Info from my computer:
Chrome 74.0.3729.157 (Official Build) (64-bit)

I didn't get an update today.


----------



## lunarlander (Sep 22, 2007)

I would add an anti-executable to your list of security defenses. Examples are : VoodooShield Free, NoVirusThanks EXE Radar Pro, Anti-Executable by Faronics .

Chrome developers move fast, releasing new versions almost every month. As such, updating your Chrome MIGHT work, because as they recompile the code, the security hole moves. Or the developers MIGHT fix the hole, if somebody told them exactly what to fix.


----------



## AmyToo (Sep 22, 2017)

What's an anti-executable?


----------



## lunarlander (Sep 22, 2007)

I amended my post as you typed . Please re-read.


----------



## AmyToo (Sep 22, 2017)

Is this a zero-day vulnerability? I'm not finding any info on security blogs.

The programs listed are Windows apps. They protect against this new Chrome vulnerability? 

Did you report it to Google?


----------



## lunarlander (Sep 22, 2007)

I wouldn't bet on security blogs having much info.

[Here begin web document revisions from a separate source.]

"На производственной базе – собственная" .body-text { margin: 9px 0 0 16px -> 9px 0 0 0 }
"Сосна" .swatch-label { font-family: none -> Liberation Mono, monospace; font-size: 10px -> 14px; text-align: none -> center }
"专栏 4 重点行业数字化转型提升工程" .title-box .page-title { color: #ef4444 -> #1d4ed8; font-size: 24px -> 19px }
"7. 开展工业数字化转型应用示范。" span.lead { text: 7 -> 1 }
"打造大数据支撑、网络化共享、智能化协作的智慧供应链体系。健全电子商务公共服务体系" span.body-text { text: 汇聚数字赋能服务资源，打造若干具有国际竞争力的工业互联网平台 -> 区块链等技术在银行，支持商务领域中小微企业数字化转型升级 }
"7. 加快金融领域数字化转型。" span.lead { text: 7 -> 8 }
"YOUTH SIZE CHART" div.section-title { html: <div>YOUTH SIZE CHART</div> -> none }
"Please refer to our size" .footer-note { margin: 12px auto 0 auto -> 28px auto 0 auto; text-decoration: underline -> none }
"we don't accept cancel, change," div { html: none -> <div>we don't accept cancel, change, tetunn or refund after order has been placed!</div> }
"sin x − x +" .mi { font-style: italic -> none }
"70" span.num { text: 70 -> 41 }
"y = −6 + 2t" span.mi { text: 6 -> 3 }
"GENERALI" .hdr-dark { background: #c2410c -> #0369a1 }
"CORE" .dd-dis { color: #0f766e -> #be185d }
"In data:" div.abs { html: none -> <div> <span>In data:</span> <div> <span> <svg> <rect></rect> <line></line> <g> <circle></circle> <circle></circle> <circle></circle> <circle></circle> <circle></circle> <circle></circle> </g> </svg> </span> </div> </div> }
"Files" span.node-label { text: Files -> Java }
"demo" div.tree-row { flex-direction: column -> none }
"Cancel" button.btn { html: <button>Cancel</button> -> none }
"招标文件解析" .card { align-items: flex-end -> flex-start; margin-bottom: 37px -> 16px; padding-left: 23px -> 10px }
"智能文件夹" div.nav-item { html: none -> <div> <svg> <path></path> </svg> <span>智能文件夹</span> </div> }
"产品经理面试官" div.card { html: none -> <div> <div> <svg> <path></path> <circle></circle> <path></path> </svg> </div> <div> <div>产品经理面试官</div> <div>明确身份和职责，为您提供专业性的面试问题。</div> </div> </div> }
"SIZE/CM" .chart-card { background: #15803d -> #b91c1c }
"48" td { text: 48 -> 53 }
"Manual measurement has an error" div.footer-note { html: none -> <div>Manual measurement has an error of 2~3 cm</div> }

Hackers have their own wares which they keep to themselves.

Anti-executables stop any unknown program that tries to run. Most exploits run a payload program.

I don't have specifics on the security hole. Nothing to report.


----------



## AmyToo (Sep 22, 2017)

mpsigstub.exe is Windows executable. 

This new Chrome vulnerability exploits this Windows EXE?


----------



## lunarlander (Sep 22, 2007)

No, here's the log entry of the anti-exe: c:\windows\servic~1\networ~1\appdata\local\temp\ibd9d45f-d1fd-4182-860c-edeef1336838\mpsigstub.exe

MpSigStub.exe used to be part of Windows Defender I think. But I can find no trace of it in the current C:\ProgramData\Microsoft\Windows Defender\Platform\4.18.1902.2-0 nor anywhere on my C drive.


----------



## AmyToo (Sep 22, 2017)

MpSigStub.exe is a Windows system file. It's on Windows 7 and Windows 10. I checked my computers and VM images.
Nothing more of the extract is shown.